Many of these intermediary experiments are included on the box set, with live tracks and studio outtakes showing works in progress that were later developed into album cuts.

“Echoes,” a symphonic-length track that is the centerpiece of the 1971 album Meddle, began as an in-studio experiment called “Nothing” by the band. For the first time, it’s been officially released with remastered sound, and the track can be found on volume five of the box set.

The 1972 film soundtrack, Obscured By Clouds, is where the sixth volume of the box set leaves off. This record had shorter songs than in the past, more lyrics, and less experimentation. It pointed the way forward for the group. The box set features a brand-new audio remix of the Obscured By Clouds album.
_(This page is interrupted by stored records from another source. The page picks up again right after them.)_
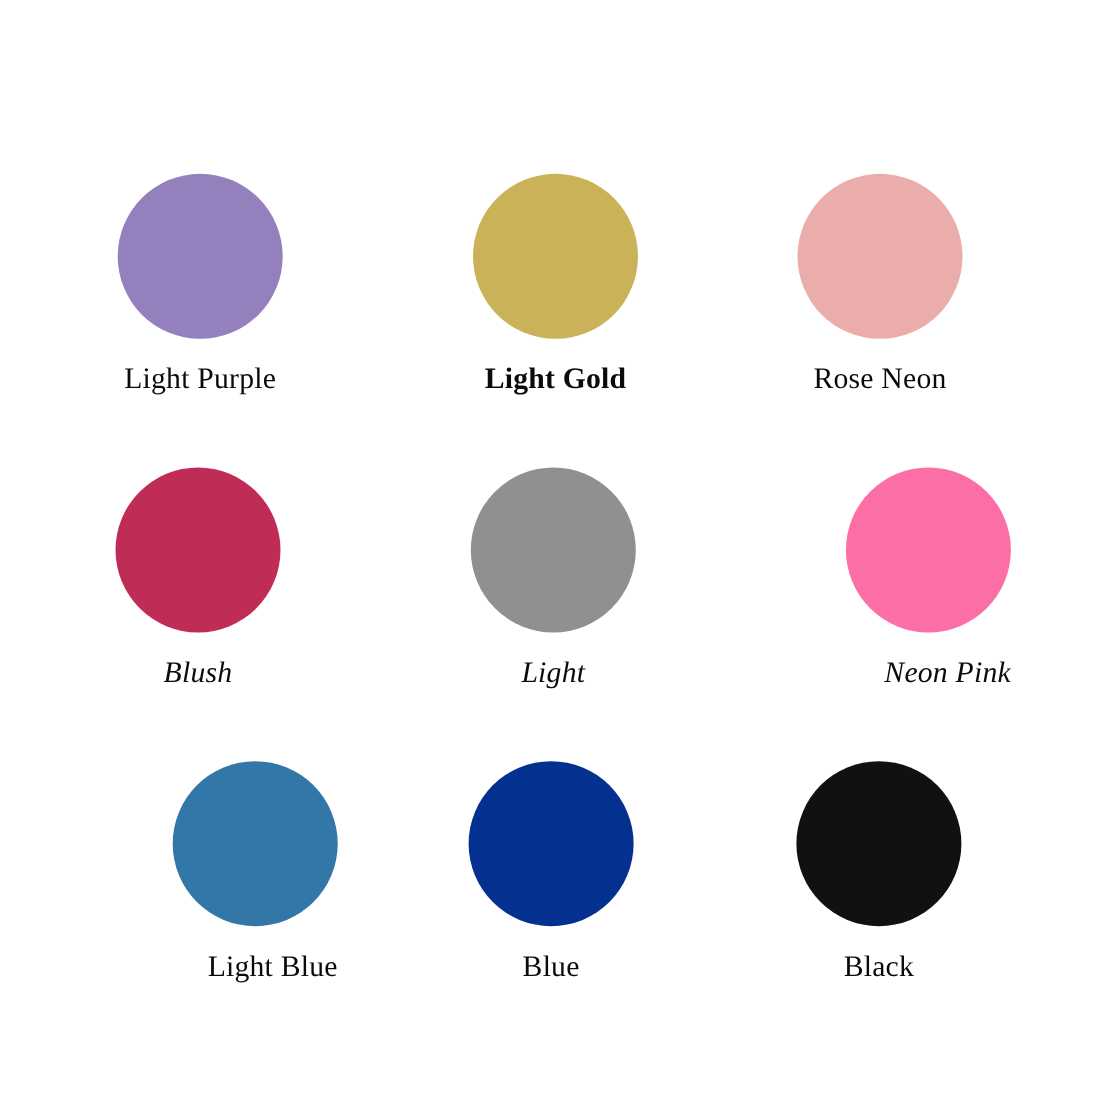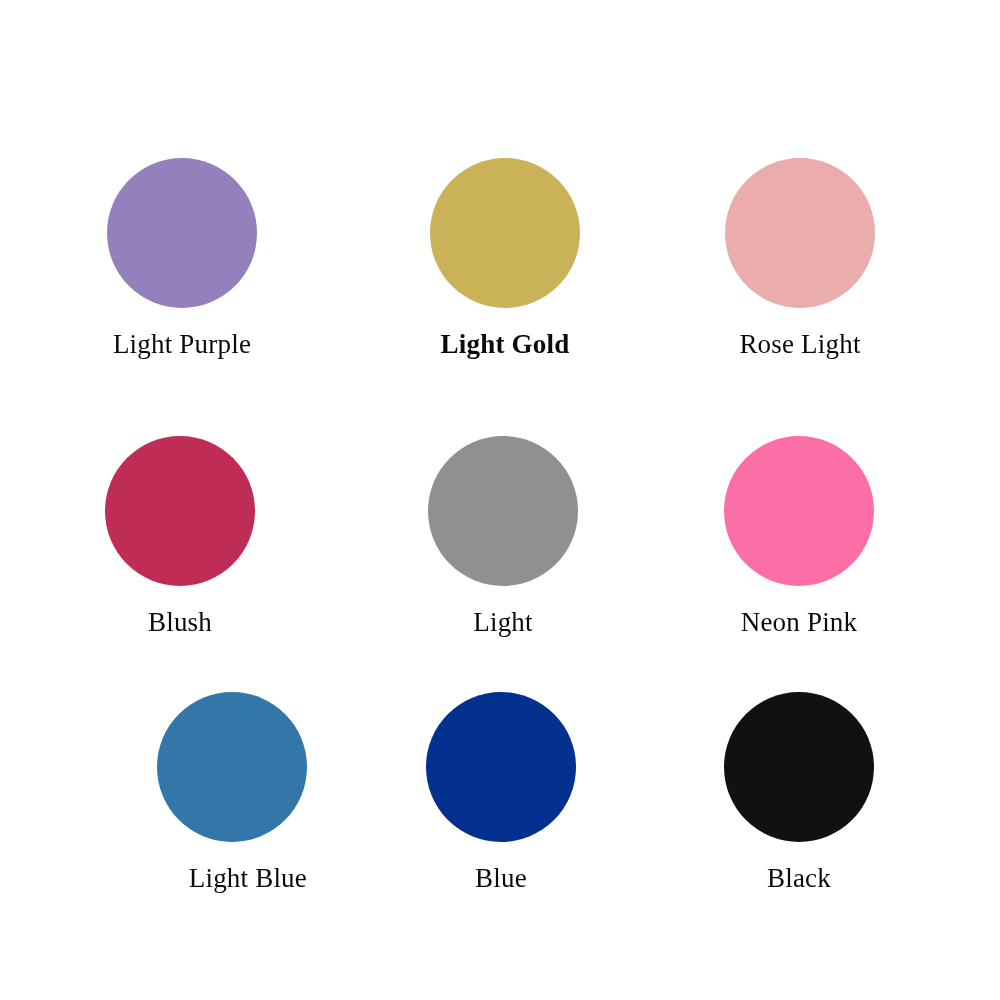"Rose Light" div.swatch-label { text: Light -> Neon }
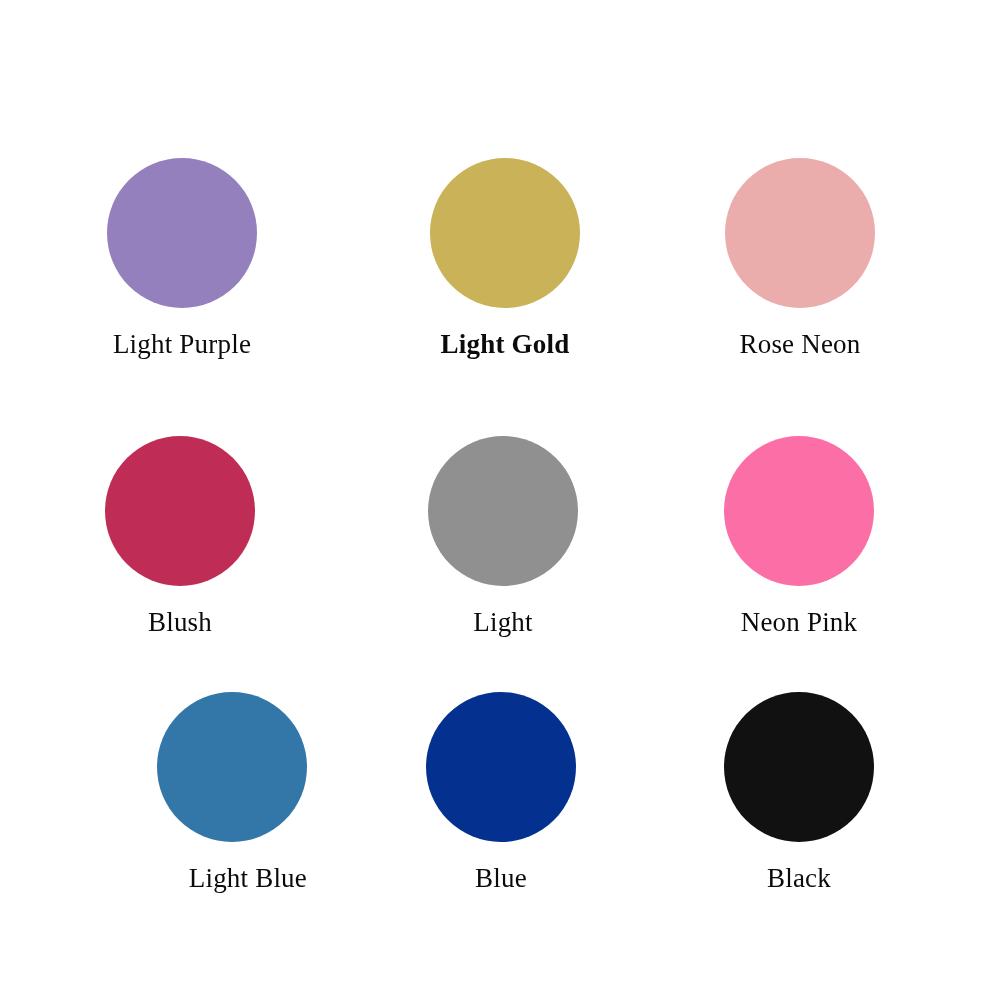"Blush" .row-1 { font-style: none -> italic; top: 436px -> 425px }
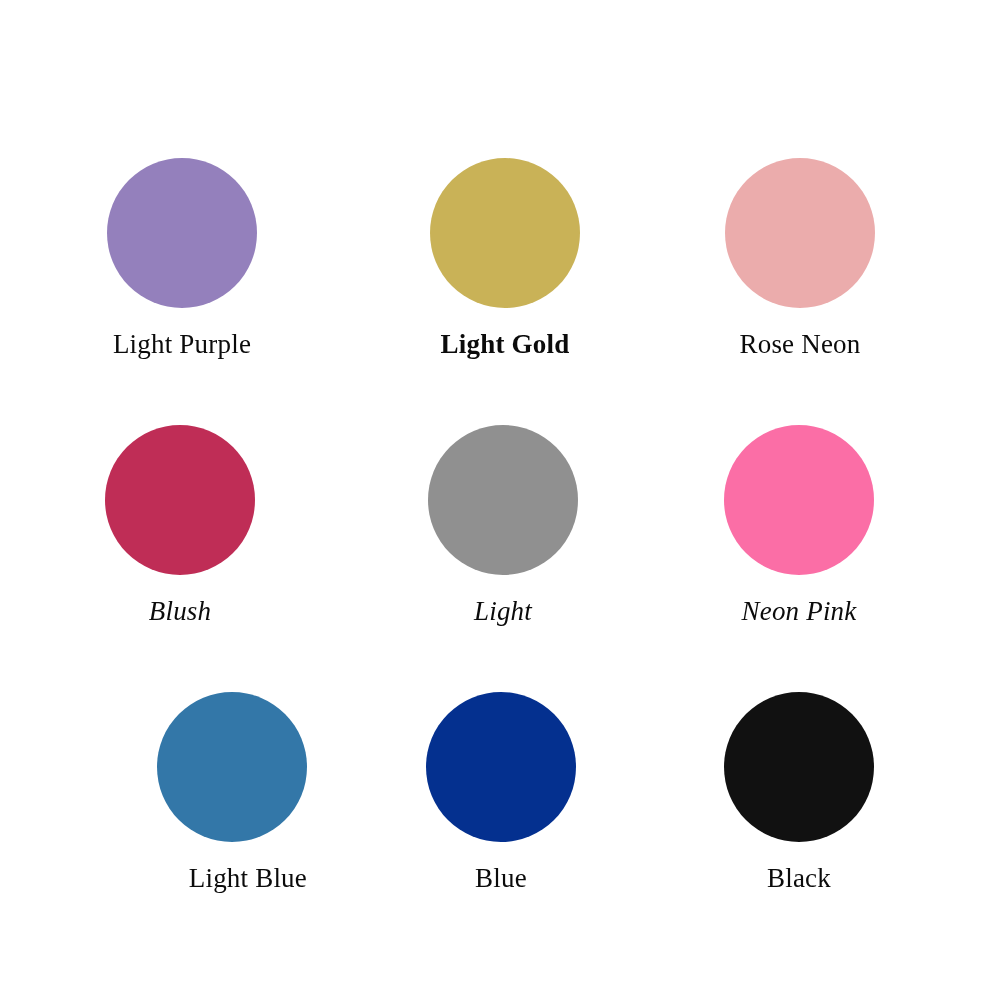"Neon Pink" .cell-r2c2 { align-items: none -> flex-end }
Volume seven, a bonus exclusive to the box set, is something of a grab bag. It contains a variety of rare, unusual, and unreleased material from the entire range of 1965 to 1972. It features BBC radio sessions from the Barrett era, a special television concert performance commemorating the 1969 moon landing, and Pink Floyd’s score to the 1968 art film The Committee, a very rare movie that was unavailable on home video for over 30 years.

Over the rest of 1972, Pink Floyd would take the slicker production and shorter song concepts they had recently developed and finalized the album that would result in The Dark Side of the Moon. Released in March 1973, it would go on to be one of the best-selling rock records of all time. From that point forward, Pink Floyd was both an artistic and commercial force to be reckoned with.

Their next several albums, including Wish You Were Here, Animals, and The Wall, were all instant classics, considered by many to be among some of the greatest rock albums. Many reissues of those albums have been released in the past, but rumors abound that they might be next up for the box set treatment. Nick Mason has commented that he might be interested in doing an audio remix on Animals. A hypothetical follow-up set (perhaps titled The Later Years 1973 – 1983?) might be following along in the near future, although any official confirmation is very unlikely at this time.